| Task to carry out |
Reproduce every line in the material below that holds "Balloon".

| Dataset records |
■ ■ ■ ■ ■

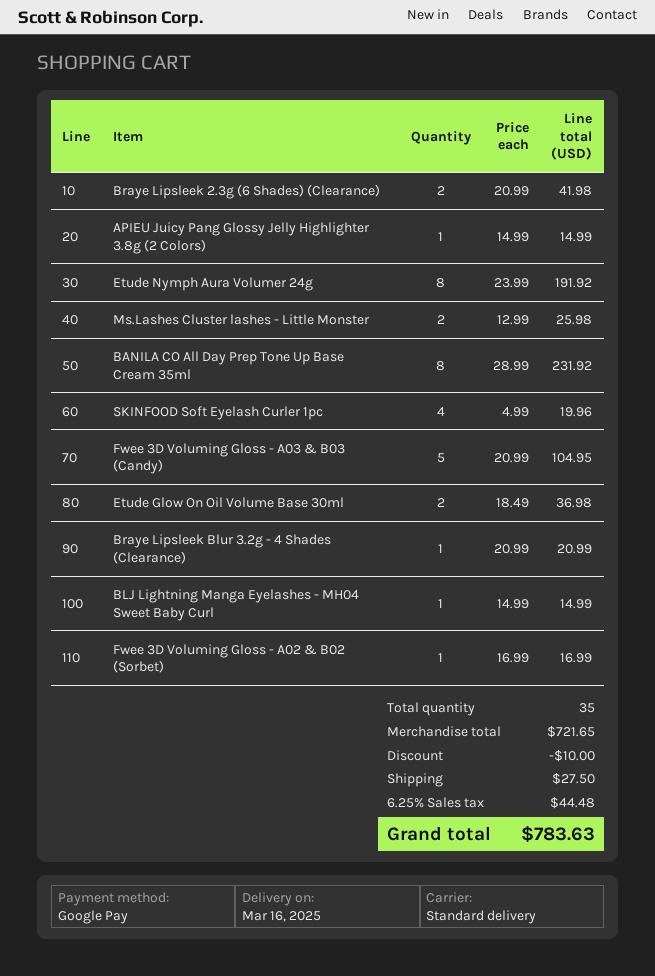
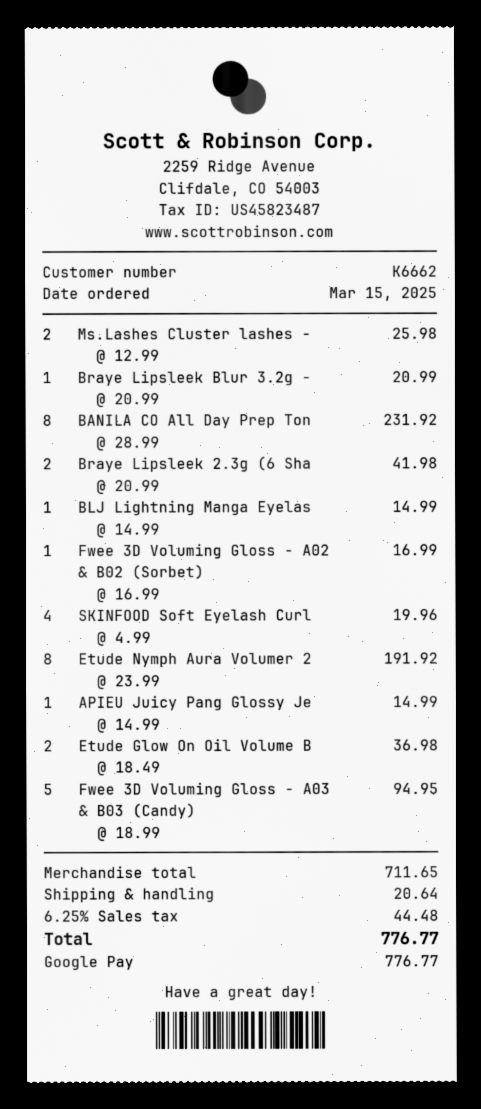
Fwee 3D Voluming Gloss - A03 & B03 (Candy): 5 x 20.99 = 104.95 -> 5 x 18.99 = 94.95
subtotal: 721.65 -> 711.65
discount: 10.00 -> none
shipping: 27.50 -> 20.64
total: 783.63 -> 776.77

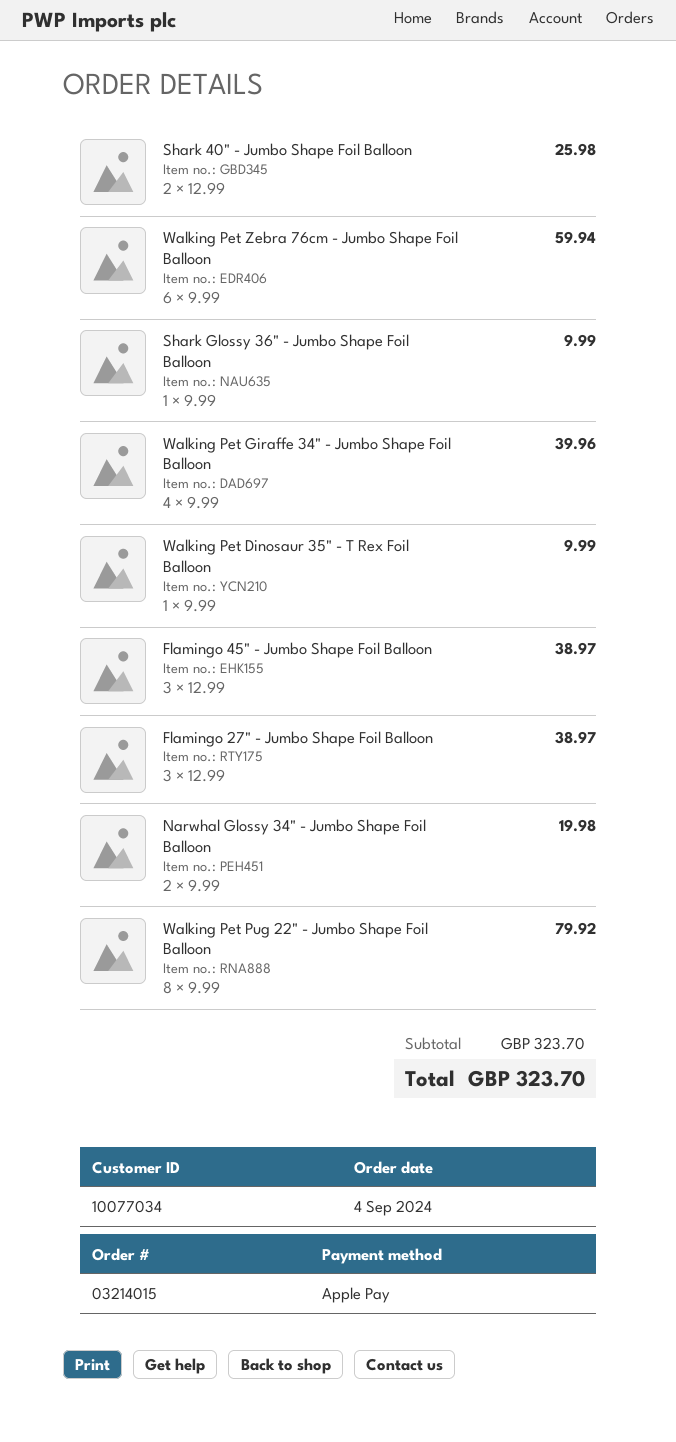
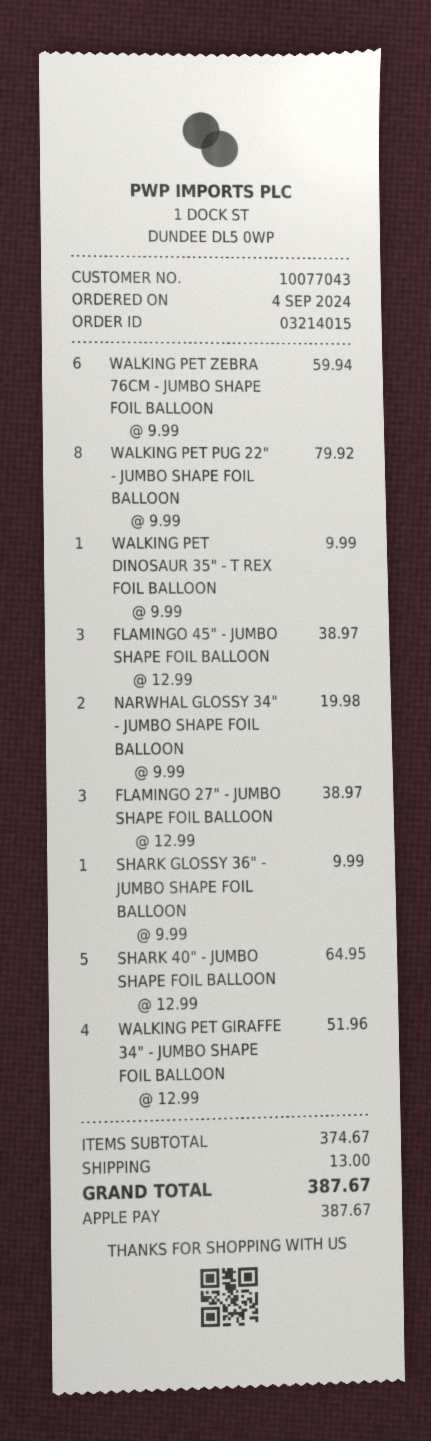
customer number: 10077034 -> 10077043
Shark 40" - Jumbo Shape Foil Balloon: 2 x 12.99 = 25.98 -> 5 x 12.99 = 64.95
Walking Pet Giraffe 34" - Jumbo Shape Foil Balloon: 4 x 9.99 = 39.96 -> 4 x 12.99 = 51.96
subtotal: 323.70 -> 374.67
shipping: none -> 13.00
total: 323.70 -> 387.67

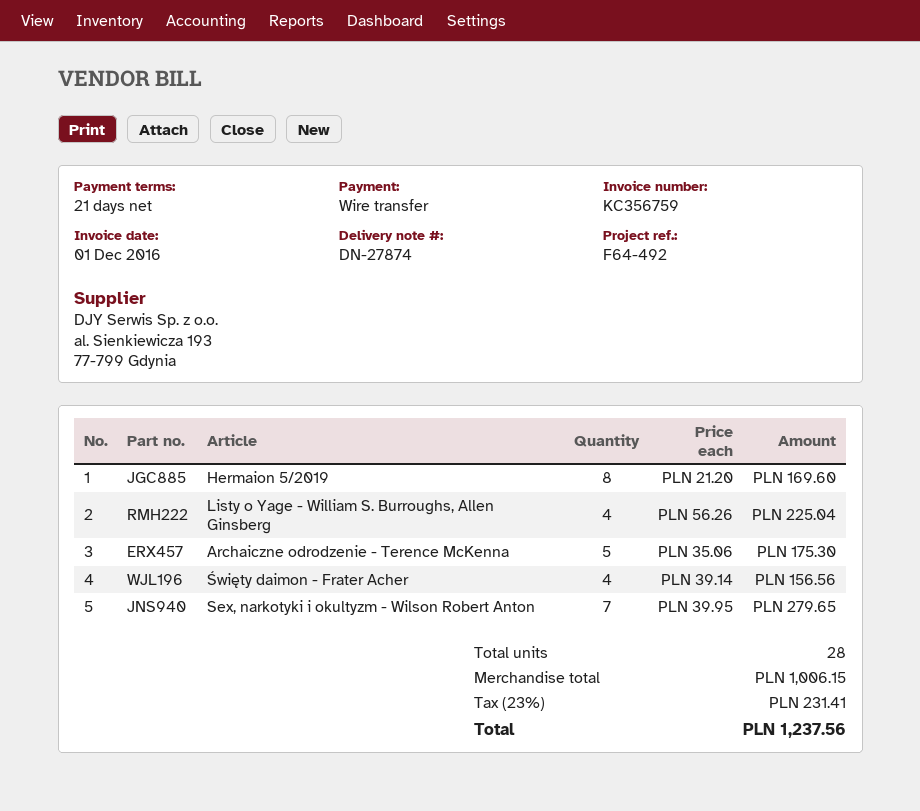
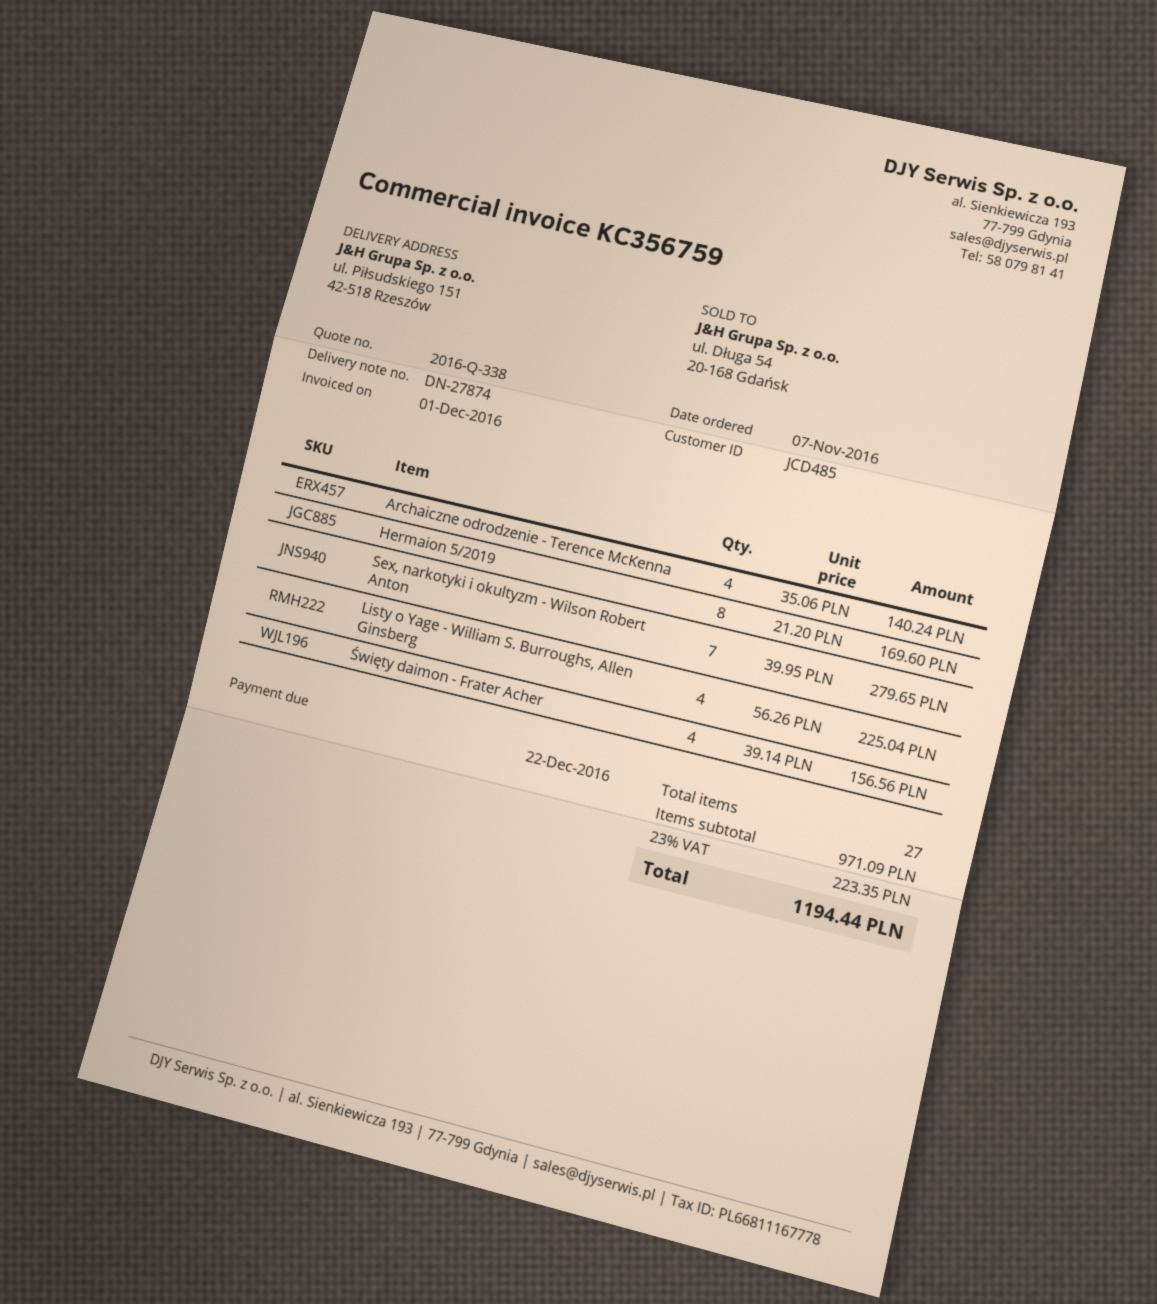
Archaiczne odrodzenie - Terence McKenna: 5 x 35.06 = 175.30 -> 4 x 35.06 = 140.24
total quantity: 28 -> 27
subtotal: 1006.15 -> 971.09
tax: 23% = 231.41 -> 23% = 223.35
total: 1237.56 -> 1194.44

■ ■ ■ ■ ■

| Answer area |
Shark 40" - Jumbo Shape Foil Balloon: 2 x 12.99 = 25.98 -> 5 x 12.99 = 64.95
Walking Pet Giraffe 34" - Jumbo Shape Foil Balloon: 4 x 9.99 = 39.96 -> 4 x 12.99 = 51.96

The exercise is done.